» Exercise prompt
Restate word for word the lines of the records below, starting at the line that contains "shipping: 0.00 -> 14.94" and ending at the line that contains "total: 91.74 -> 109.67", with both of those lines included and nothing else.

» Provided records
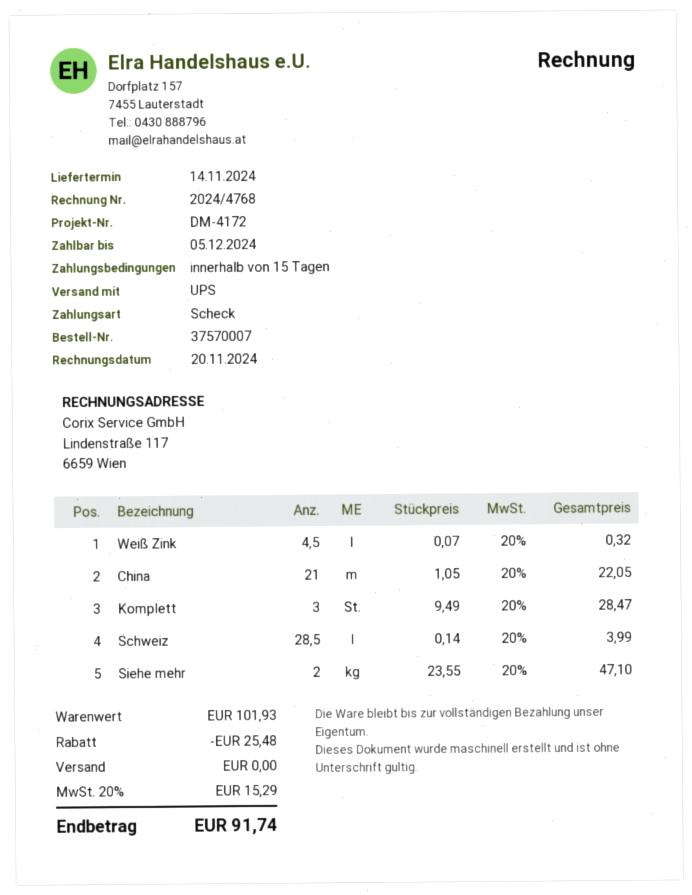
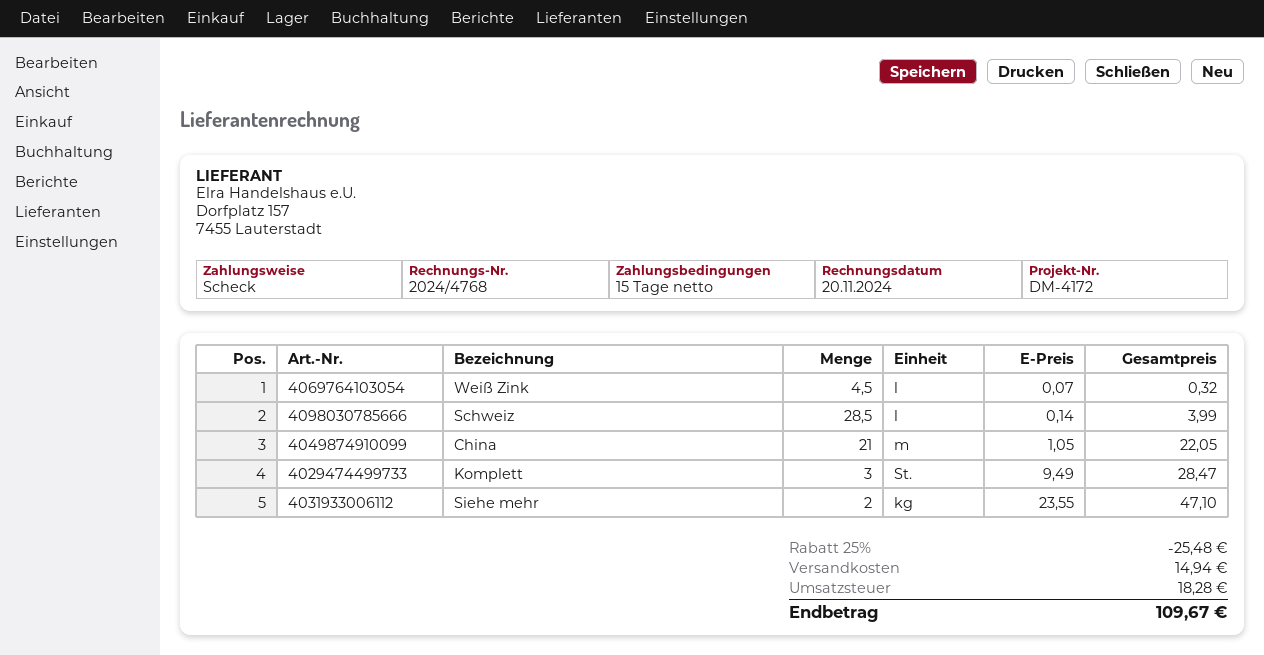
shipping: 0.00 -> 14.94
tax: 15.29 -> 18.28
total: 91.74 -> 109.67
--
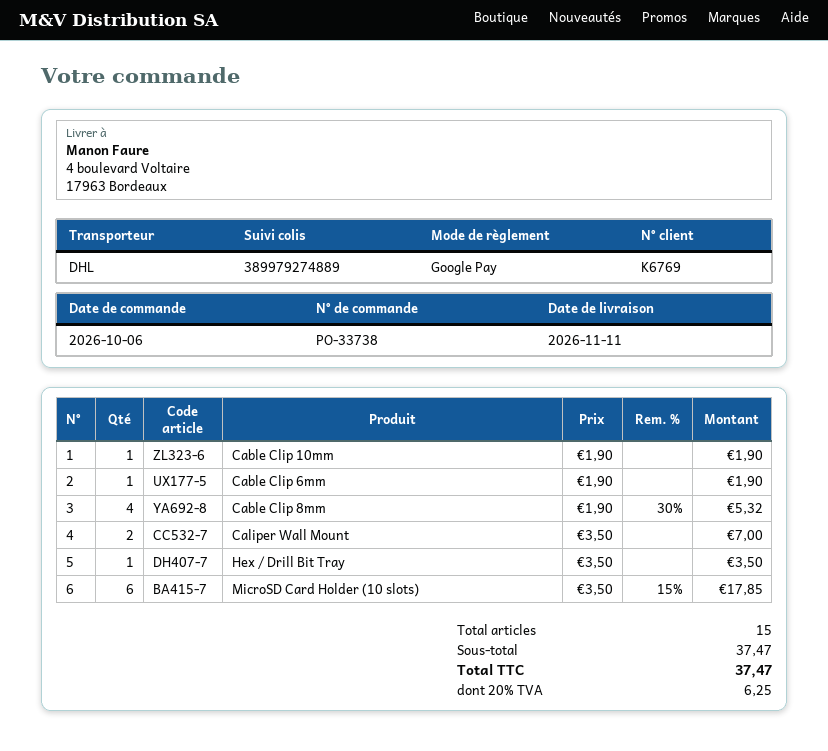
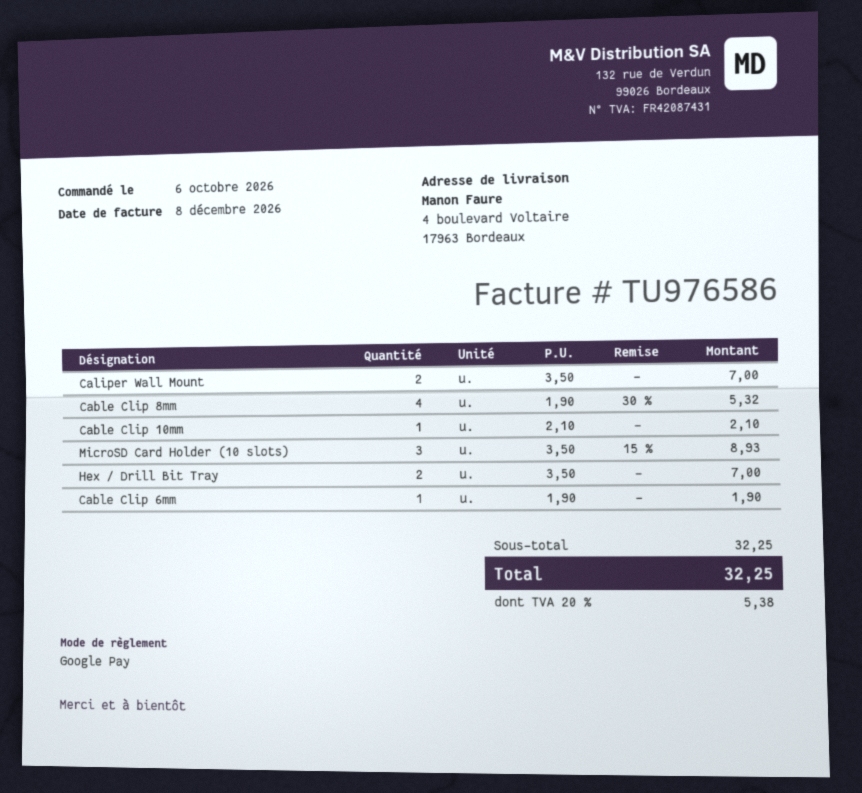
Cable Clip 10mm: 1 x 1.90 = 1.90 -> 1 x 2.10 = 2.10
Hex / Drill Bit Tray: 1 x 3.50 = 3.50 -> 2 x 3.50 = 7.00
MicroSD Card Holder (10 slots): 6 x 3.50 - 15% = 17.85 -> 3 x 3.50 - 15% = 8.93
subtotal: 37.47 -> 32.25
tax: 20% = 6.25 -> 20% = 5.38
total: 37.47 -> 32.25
--
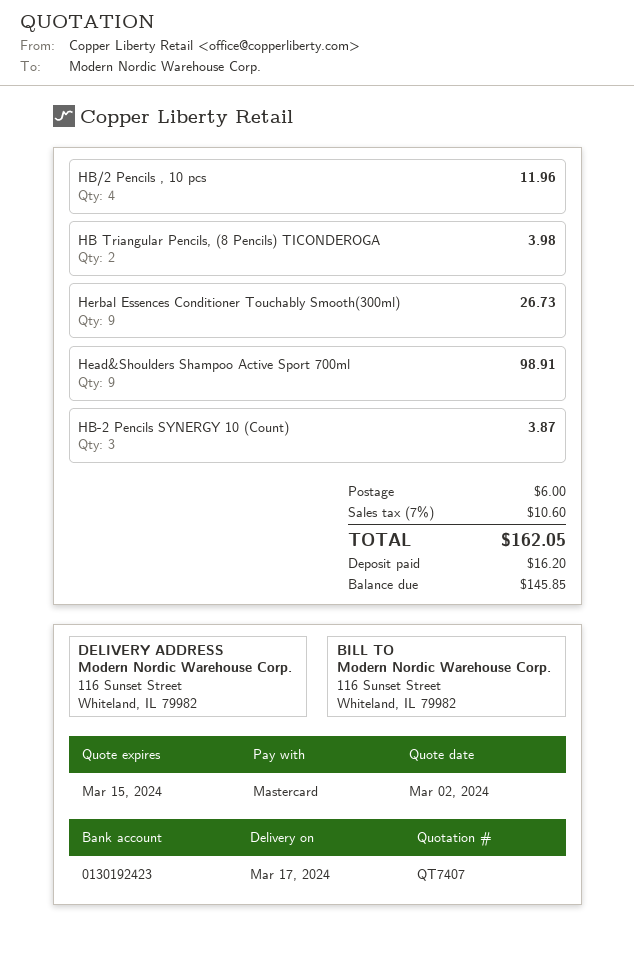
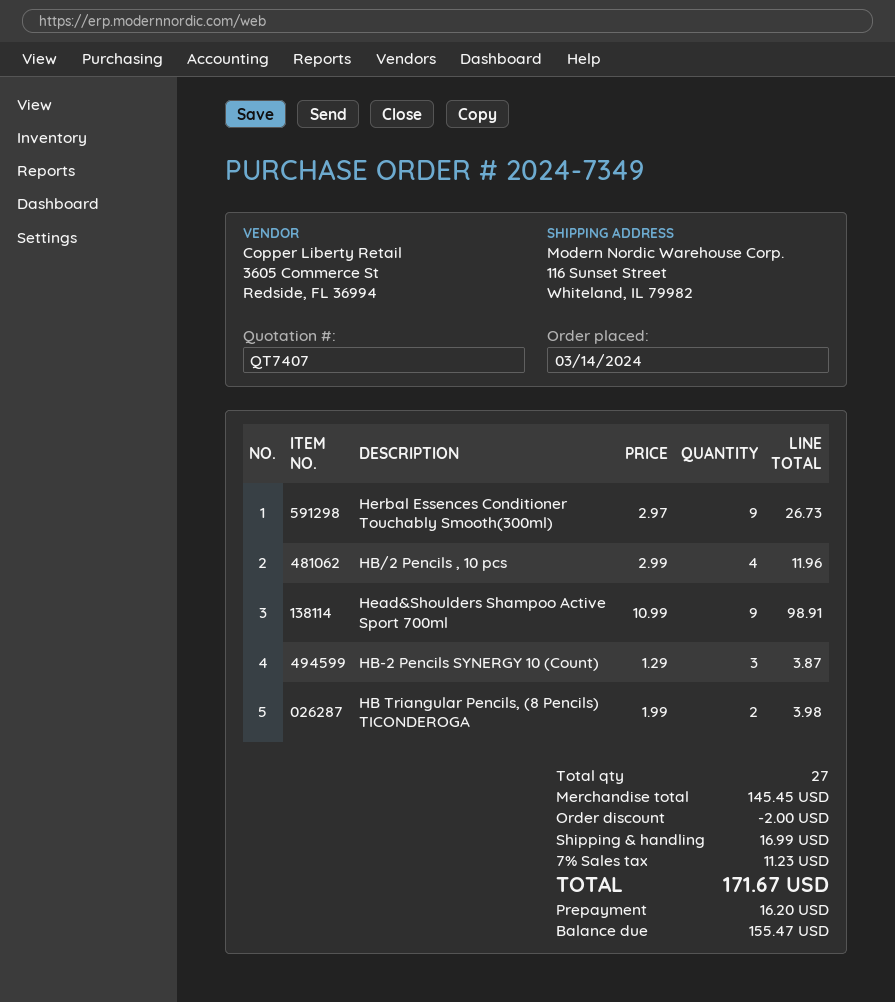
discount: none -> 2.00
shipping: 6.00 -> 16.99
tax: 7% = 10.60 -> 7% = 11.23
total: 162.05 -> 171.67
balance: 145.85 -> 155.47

» Solution for this problem
shipping: 0.00 -> 14.94
tax: 15.29 -> 18.28
total: 91.74 -> 109.67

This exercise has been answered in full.